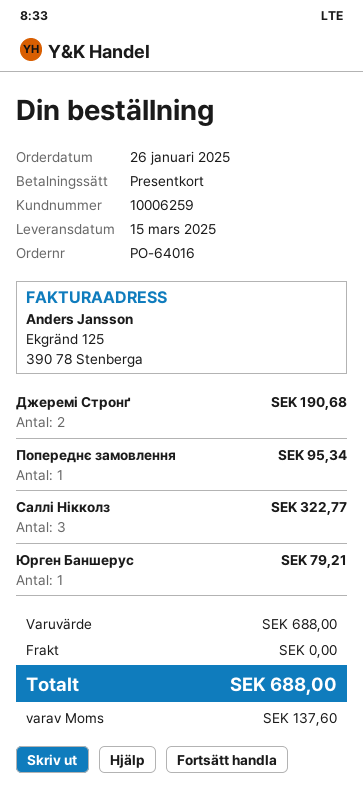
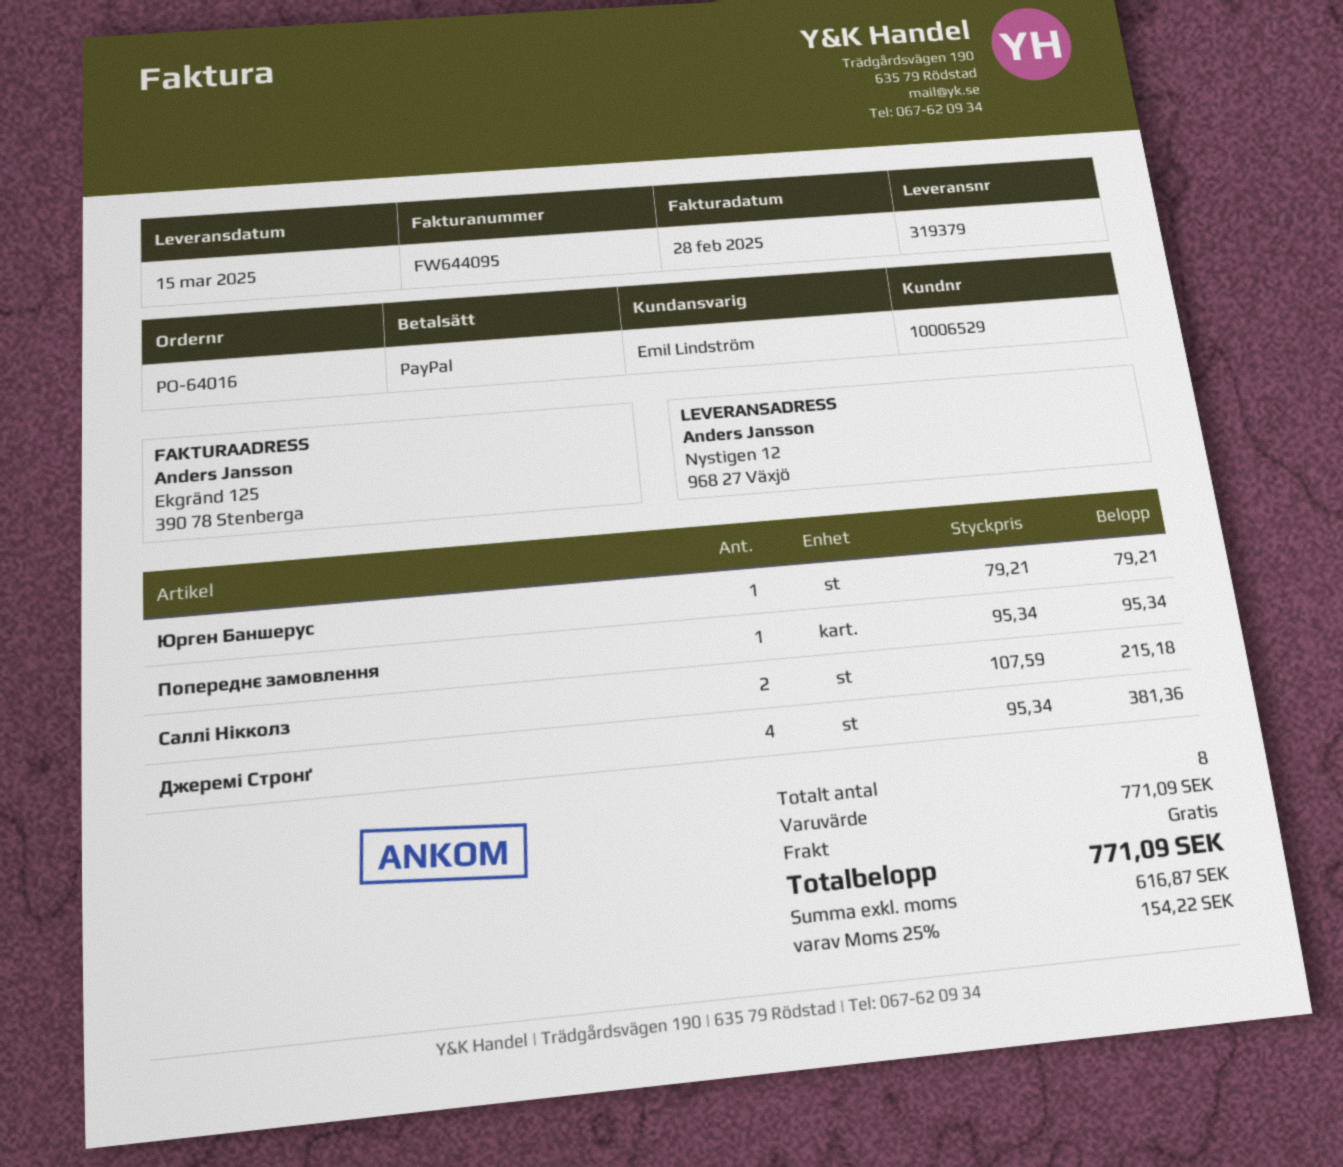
customer number: 10006259 -> 10006529
payment method: gift card -> PayPal
Джеремі Стронґ: 2 for 190.68 -> 4 for 381.36
Саллі Нікколз: 3 for 322.77 -> 2 for 215.18
subtotal: 688.00 -> 771.09
tax: 137.60 -> 154.22
total: 688.00 -> 771.09

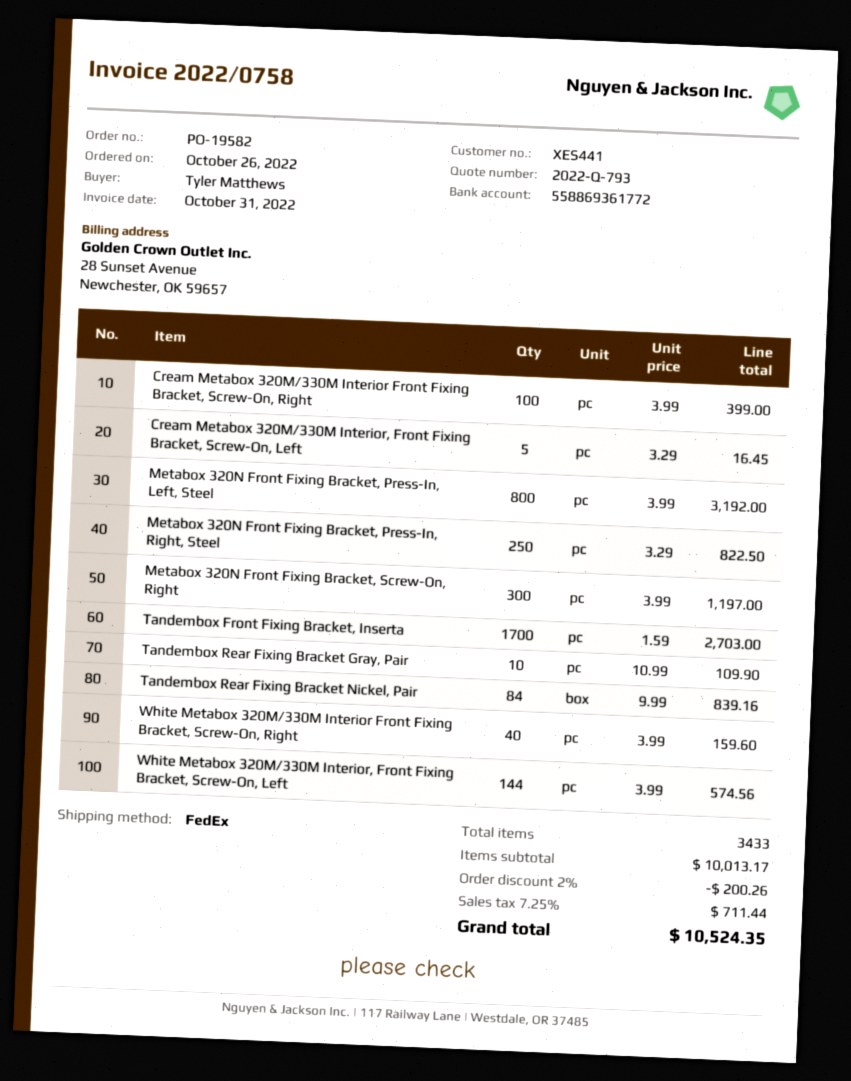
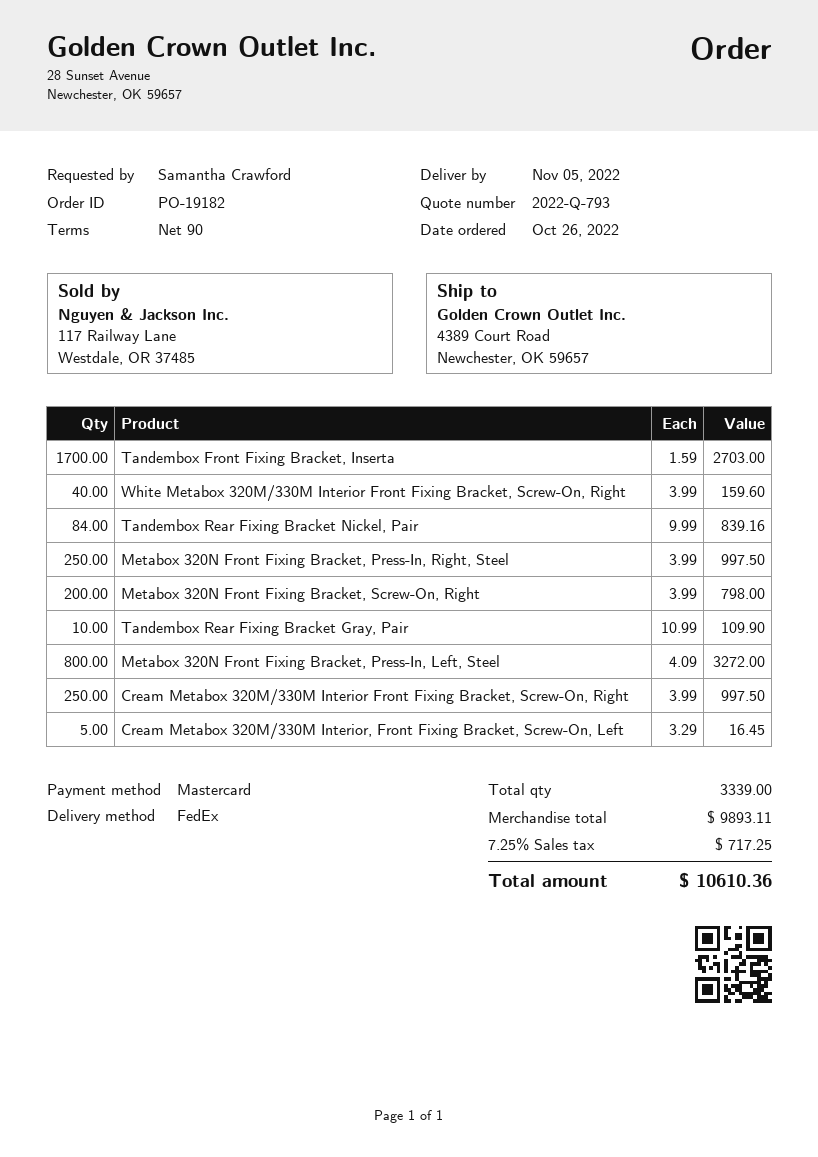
order number: PO-19582 -> PO-19182
ordered by: Tyler Matthews -> Samantha Crawford
Cream Metabox 320M/330M Interior Front Fixing Bracket, Screw-On, Right: 100 x 3.99 = 399.00 -> 250 x 3.99 = 997.50
Metabox 320N Front Fixing Bracket, Press-In, Left, Steel: 800 x 3.99 = 3192.00 -> 800 x 4.09 = 3272.00
Metabox 320N Front Fixing Bracket, Press-In, Right, Steel: 250 x 3.29 = 822.50 -> 250 x 3.99 = 997.50
Metabox 320N Front Fixing Bracket, Screw-On, Right: 300 x 3.99 = 1197.00 -> 200 x 3.99 = 798.00
White Metabox 320M/330M Interior, Front Fixing Bracket, Screw-On, Left: 144 x 3.99 = 574.56 -> none
total quantity: 3433 -> 3339
subtotal: 10013.17 -> 9893.11
discount: 2% = 200.26 -> none
tax: 7.25% = 711.44 -> 7.25% = 717.25
total: 10524.35 -> 10610.36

AIM OF THE TASK:
Pictures aside, reproduce the listing above exactly.

THE ANSWER:
customer number: 10006259 -> 10006529
payment method: gift card -> PayPal
Джеремі Стронґ: 2 for 190.68 -> 4 for 381.36
Саллі Нікколз: 3 for 322.77 -> 2 for 215.18
subtotal: 688.00 -> 771.09
tax: 137.60 -> 154.22
total: 688.00 -> 771.09

order number: PO-19582 -> PO-19182
ordered by: Tyler Matthews -> Samantha Crawford
Cream Metabox 320M/330M Interior Front Fixing Bracket, Screw-On, Right: 100 x 3.99 = 399.00 -> 250 x 3.99 = 997.50
Metabox 320N Front Fixing Bracket, Press-In, Left, Steel: 800 x 3.99 = 3192.00 -> 800 x 4.09 = 3272.00
Metabox 320N Front Fixing Bracket, Press-In, Right, Steel: 250 x 3.29 = 822.50 -> 250 x 3.99 = 997.50
Metabox 320N Front Fixing Bracket, Screw-On, Right: 300 x 3.99 = 1197.00 -> 200 x 3.99 = 798.00
White Metabox 320M/330M Interior, Front Fixing Bracket, Screw-On, Left: 144 x 3.99 = 574.56 -> none
total quantity: 3433 -> 3339
subtotal: 10013.17 -> 9893.11
discount: 2% = 200.26 -> none
tax: 7.25% = 711.44 -> 7.25% = 717.25
total: 10524.35 -> 10610.36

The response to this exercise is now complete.